Reflections along El Camino de Santiago
I was surprised by many things along the Way, but one thing I should have not been surprised about was the power of music to attract people. I’ve loved music ever since I was a toddler and remember spinning 45’s on a battery powered record player.
I’m old enough to remember Woodstock which was billed as “3 days of love, peace and music.” I’ve seen the movie and concluded it was a relic of a bygone era, much like bellbottom jeans or big sideburns. I know older Baby Boomers used to love music, but they grew up, right?
I was wrong.
While I knew I loved music, everything from Gregorian Chant to Zydeco, I failed to realize how many people loved music and were attracted to it like bees to honey. Damon, an old friend, is a gifted musician. He plays an awesome guitar and can do everything from rock and roll, blues, flamenco to contemporary praise music. He leads praise and worship at his home church in Southern California. Damon was one of the four mentors who went along El Camino with the six young guys.
To paraphrase the old E.F. Hutton commercial, when “Damon plays, people listen.”
I first witnessed the power of music in the courtyard of the alburgue in El Burgo de Raneros. It was a nice sunny day, the courtyard was a good gathering place for folks to rest their weary feet or do their laundry.
Damon started playing some music on his travel guitar and almost instantly a crowd appeared.
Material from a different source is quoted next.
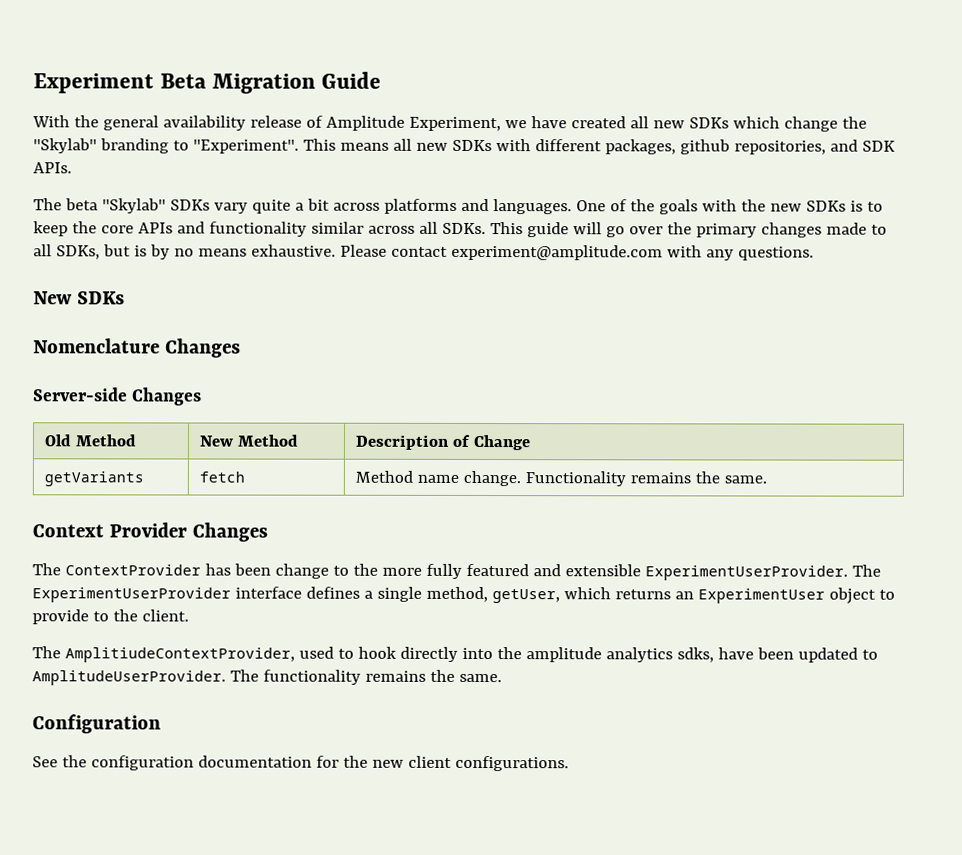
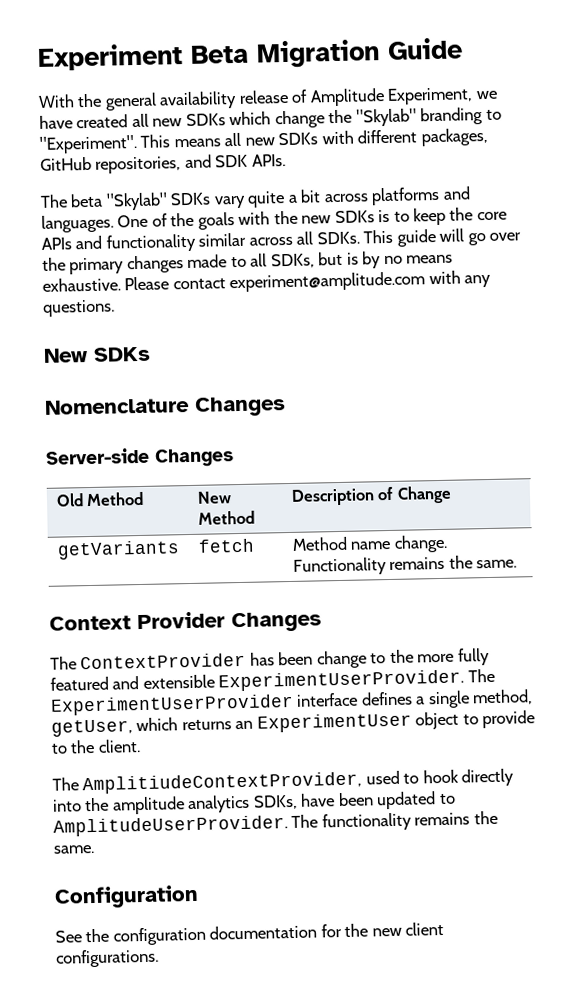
[679,139,730,155] github -> [40,156,92,171] GitHub
[676,647,714,663] sdks, -> [252,794,298,810] SDKs,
He’d play some rock classics, take some requests and occasionally play some praise music. Eduardo, from Brazil, stood nearby and whistled a mean accompaniment to Damon’s playing. It was a special moment.
Later in the courtyard in Leon, Damon would play some more and again, folks gravitated to him. Marina sat just behind him and sang. Damon brought his iPad which had lyrics on it, so it was easy to sing words to songs you didn’t know.
Music is powerful.
All along El Camino I heard music. Much of it was American pop music, but I did hear a little European chill music. We heard the Notre Dame Glee Club sing at the Leon Cathedral. They were good, singing sacred music in Latin and also what used to be called “Negro Spirituals” when I was a kid. “Swing low sweet chariot” and old African American church classics like that. Incredibly, one of the singers knew Sunoh, who had just graduated from Notre Dame the week before. Coincidence? Doubtful.
The one thing I would have loved to have heard was Gregorian Chant—I just missed Santo Domingo. Its Benedictine Monastery put out a platinum hit in the 1990s called “Chant”. I’ve listened to it countless times over the years.
Music can also be the “joyful noise” that David wrote of in the Psalms. In fact, he writes of that type of “noise” seven times; Psalms 66:1, 81:1, 95:1, 95:2, 98:4, 98:6, and 100:1.
Clearly Damon was gifted in music, the joy was evident. He played and we listened as the joy emanated from his guitar like ripples on a pond.